Nello stesso anno Poiret decise di ampliare la gamma della sua offerta, creò il primo profumo e successivamente un’intera linea di cosmetici e prodotti di bellezza.
Nel 1914 scoppiò la Prima Grande Guerra e le difficoltà e le incertezze che portò con sé toccarono anche il mondo della moda e Poiret in prima persona. L’atmosfera di tensione e disagio che piombò sulla Francia non fermò però lo stilista dalla continua ricerca di iniziative che potessero risollevare o almeno mantenere a galla la moda parigina. In qualità di presidente del Syndicat de défense de la grande couture francaise, organizzò la Fete parisienne, promossa da Vogue nel 1915 al Ritz Carlton Hotel di New York. L’obiettivo era promuovere il sostegno per l’intera Francia e creare un clima di solidarietà interalleata.
Nel dopoguerra le gravose condizioni economiche costrinsero Poiret ad ipotecare tutte le sue proprietà e l’incertezza del momento lo portò a fare un viaggio in Marocco, in cerca di tranquillità e di nuove ispirazioni. Le sue creazioni divennero sempre più elaborate, i ricami e i dettagli, valorizzati da colori forti e decisi, monopolizzarono i frutti della sua creatività.
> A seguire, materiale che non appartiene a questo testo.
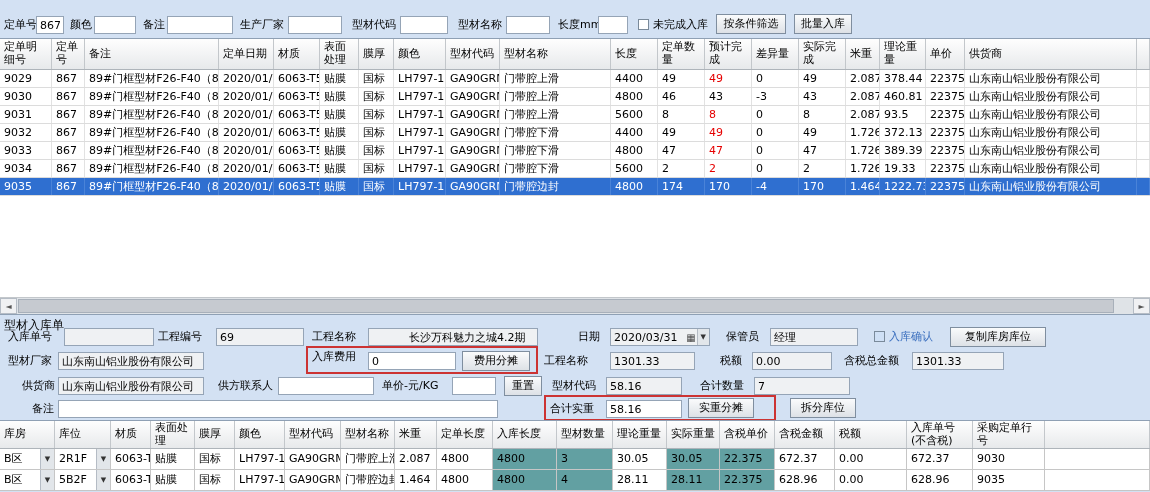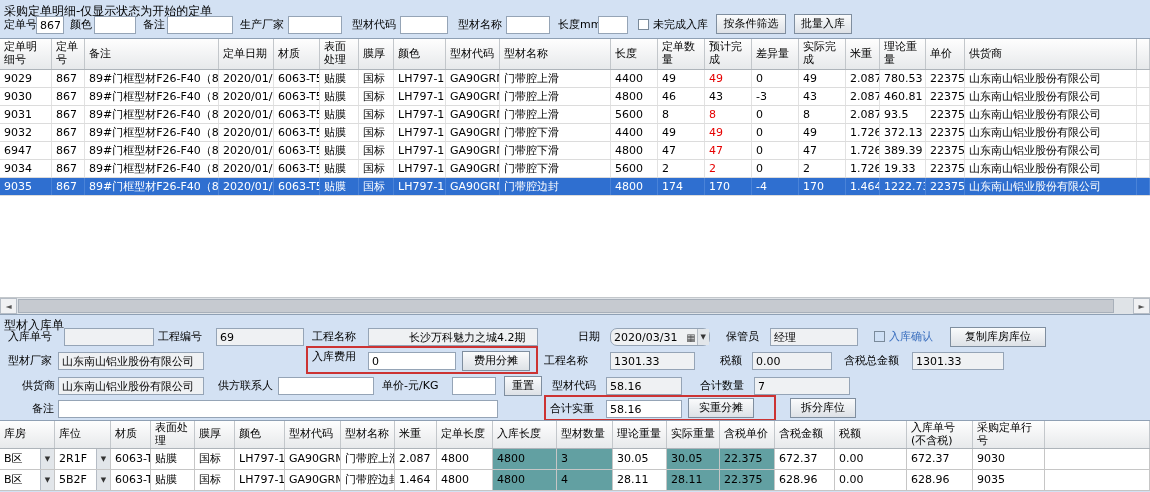--- a/index.html
+++ b/index.html
@@ -36,21 +36,20 @@
 
 .hscroll{position:absolute;left:0;bottom:0;width:1150px;height:17px;background:#dfe3e7;border-top:1px solid #c3c7cb;}
 .sb-btn{position:absolute;top:0;width:17px;height:16px;background:#f0f1f3;border:1px solid #b5bcc5;font-size:8px;color:#555;text-align:center;line-height:15px;}
 .sb-thumb{position:absolute;top:1px;left:18px;width:1096px;height:14px;background:#c6cad0;border:1px solid #a8b0ba;}
 </style>
 </head>
 <body>
 
 <div class="screen">
 
-  <div class="sect-title" style="left:4px;top:3px;">采购定单明细-仅显示状态为开始的定单</div>
 
   <div>
     <span class="flb" style="left:4px;top:16px;">定单号</span>
     <input class="fld" style="left: 36px; top: 16px; width: 28px;" value="867">
     <span class="flb" style="left:70px;top:16px;">颜色</span>
     <input class="fld" style="left: 94px; top: 16px; width: 42px;" value="">
     <span class="flb" style="left:143px;top:16px;">备注</span>
     <input class="fld" style="left: 167px; top: 16px; width: 66px;" value="">
     <span class="flb" style="left:240px;top:16px;">生产厂家</span>
     <input class="fld" style="left: 288px; top: 16px; width: 54px;" value="">
@@ -100,21 +99,21 @@
           <div class="g-c" style="width: 35px; line-height: 17px;">国标</div>
           <div class="g-c" style="width: 52px; line-height: 17px;">LH797-1LL0</div>
           <div class="g-c" style="width: 54px; line-height: 17px;">GA90GRM03</div>
           <div class="g-c" style="width: 111px; line-height: 17px;">门带腔上滑</div>
           <div class="g-c" style="width: 47px; line-height: 17px;">4400</div>
           <div class="g-c" style="width: 47px; line-height: 17px;">49</div>
           <div class="g-c red" style="width: 47px; line-height: 17px;">49</div>
           <div class="g-c" style="width: 47px; line-height: 17px;">0</div>
           <div class="g-c" style="width: 47px; line-height: 17px;">49</div>
           <div class="g-c" style="width: 34px; line-height: 17px;">2.087</div>
-          <div class="g-c" style="width: 46px; line-height: 17px;">780.53</div>
+          <div class="g-c" style="width: 46px; line-height: 17px;">378.44</div>
           <div class="g-c" style="width: 39px; line-height: 17px;">22375</div>
           <div class="g-c" style="width: 172px; line-height: 17px;">山东南山铝业股份有限公司</div>
           <div class="g-c" style="width: 13px; line-height: 17px;"></div>
         </div>
         <div class="g-row" style="height: 18px;">
           <div class="g-c" style="width: 52px; line-height: 17px;">9030</div>
           <div class="g-c" style="width: 33px; line-height: 17px;">867</div>
           <div class="g-c" style="width: 134px; line-height: 17px;">89#门框型材F26-F40（866+867）</div>
           <div class="g-c" style="width: 55px; line-height: 17px;">2020/01/13</div>
           <div class="g-c" style="width: 46px; line-height: 17px;">6063-T5</div>
@@ -172,21 +171,21 @@
           <div class="g-c red" style="width: 47px; line-height: 17px;">49</div>
           <div class="g-c" style="width: 47px; line-height: 17px;">0</div>
           <div class="g-c" style="width: 47px; line-height: 17px;">49</div>
           <div class="g-c" style="width: 34px; line-height: 17px;">1.726</div>
           <div class="g-c" style="width: 46px; line-height: 17px;">372.13</div>
           <div class="g-c" style="width: 39px; line-height: 17px;">22375</div>
           <div class="g-c" style="width: 172px; line-height: 17px;">山东南山铝业股份有限公司</div>
           <div class="g-c" style="width: 13px; line-height: 17px;"></div>
         </div>
         <div class="g-row" style="height: 18px;">
-          <div class="g-c" style="width: 52px; line-height: 17px;">6947</div>
+          <div class="g-c" style="width: 52px; line-height: 17px;">9033</div>
           <div class="g-c" style="width: 33px; line-height: 17px;">867</div>
           <div class="g-c" style="width: 134px; line-height: 17px;">89#门框型材F26-F40（866+867）</div>
           <div class="g-c" style="width: 55px; line-height: 17px;">2020/01/13</div>
           <div class="g-c" style="width: 46px; line-height: 17px;">6063-T5</div>
           <div class="g-c" style="width: 39px; line-height: 17px;">贴膜</div>
           <div class="g-c" style="width: 35px; line-height: 17px;">国标</div>
           <div class="g-c" style="width: 52px; line-height: 17px;">LH797-1LL0</div>
           <div class="g-c" style="width: 54px; line-height: 17px;">GA90GRM04</div>
           <div class="g-c" style="width: 111px; line-height: 17px;">门带腔下滑</div>
           <div class="g-c" style="width: 47px; line-height: 17px;">4800</div>
@@ -255,21 +254,21 @@
   <div>
     <div class="sect-title" style="left:4px;top:317px;">型材入库单</div>
 
     <span class="flb" style="left:8px;top:328px;">入库单号</span>
     <input class="fld ro" style="left: 64px; top: 328px; width: 90px;" value="">
     <span class="flb" style="left:158px;top:328px;">工程编号</span>
     <input class="fld ro" style="left: 216px; top: 328px; width: 88px;" value="69">
     <span class="flb" style="left:312px;top:328px;">工程名称</span>
     <input class="fld ro" style="left: 368px; top: 328px; width: 170px; padding-left: 40px;" value="长沙万科魅力之城4.2期">
     <span class="flb" style="left:578px;top:328px;">日期</span>
-    <div class="datebox" style="left:610px;top:328px;width:100px;border-radius:7px;">
+    <div class="datebox" style="left:610px;top:328px;width:100px;">
       <span class="dtxt">2020/03/31</span>
       <span class="cal">▦</span>
       <span class="arr">▼</span>
     </div>
     <span class="flb" style="left:726px;top:328px;">保管员</span>
     <input class="fld ro" style="left: 770px; top: 328px; width: 88px;" value="经理">
     <span class="cbx pale" style="left:874px;top:331px;"></span>
     <span class="flb blue-lbl" style="left:889px;top:328px;">入库确认</span>
     <div class="btn" style="left:950px;top:327px;min-width:96px;">复制库房库位</div>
Gli anni ’20 videro la sua uscita dalla scena modaiola: due fattori erano intervenuti a decretare tale scelta. Da un lato le sempre più ristrette possibilità economiche che lo indussero nel 1924 ad affidare la maison ad una società di banchieri. Dall’altro i cambiamenti socio-culturali, che la penetrazione dei valori americani avevano provocato, lasciavano uno spazio ridotto, quasi nullo, al suo stile e al suo modo di concepire l’eleganza. Era il momento di Chanel e Patou, figure centrali nel nuovo corso della moda, ma distanti dall’ideale di femminilità che aveva caratterizzato il percorso di Poiret.
L’artista- appellativo lecito in questo caso- non riusciva a rassegnarsi alla penetrazione sociale e culturale che un Paese come l’America aveva compiuto nel Vecchio Continente. I valori estremamente liberali, il modello culturale interclassista che aboliva le distinzioni e i ruoli stabiliti dalla vecchia borghesia , ormai eclissatasi, non rientravano nella mentalità di Poiret, di indole e spirito favolosamente Europei.
“Ma cos’è il piacere per un americano? Tutto è utilità o necessità! Non sanno inventare il superfluo, quel superfluo che per noi è più indispensabile del necessario. Lo stile del grattacielo è stato creato per necessità di ordine sociale che vogliono far rendere molto denaro ad un piccolo quadrato di terreno, e quindi bisogna costruire in altezza e, con dei preveggenti regolamenti di polizia, impedire tutte le sporgenze sulla strada, tutte le cornici, tutti gli orpelli, insomma tutto quello che non ha una necessità positiva. È la proibizione stessa dell’arte decorativa”.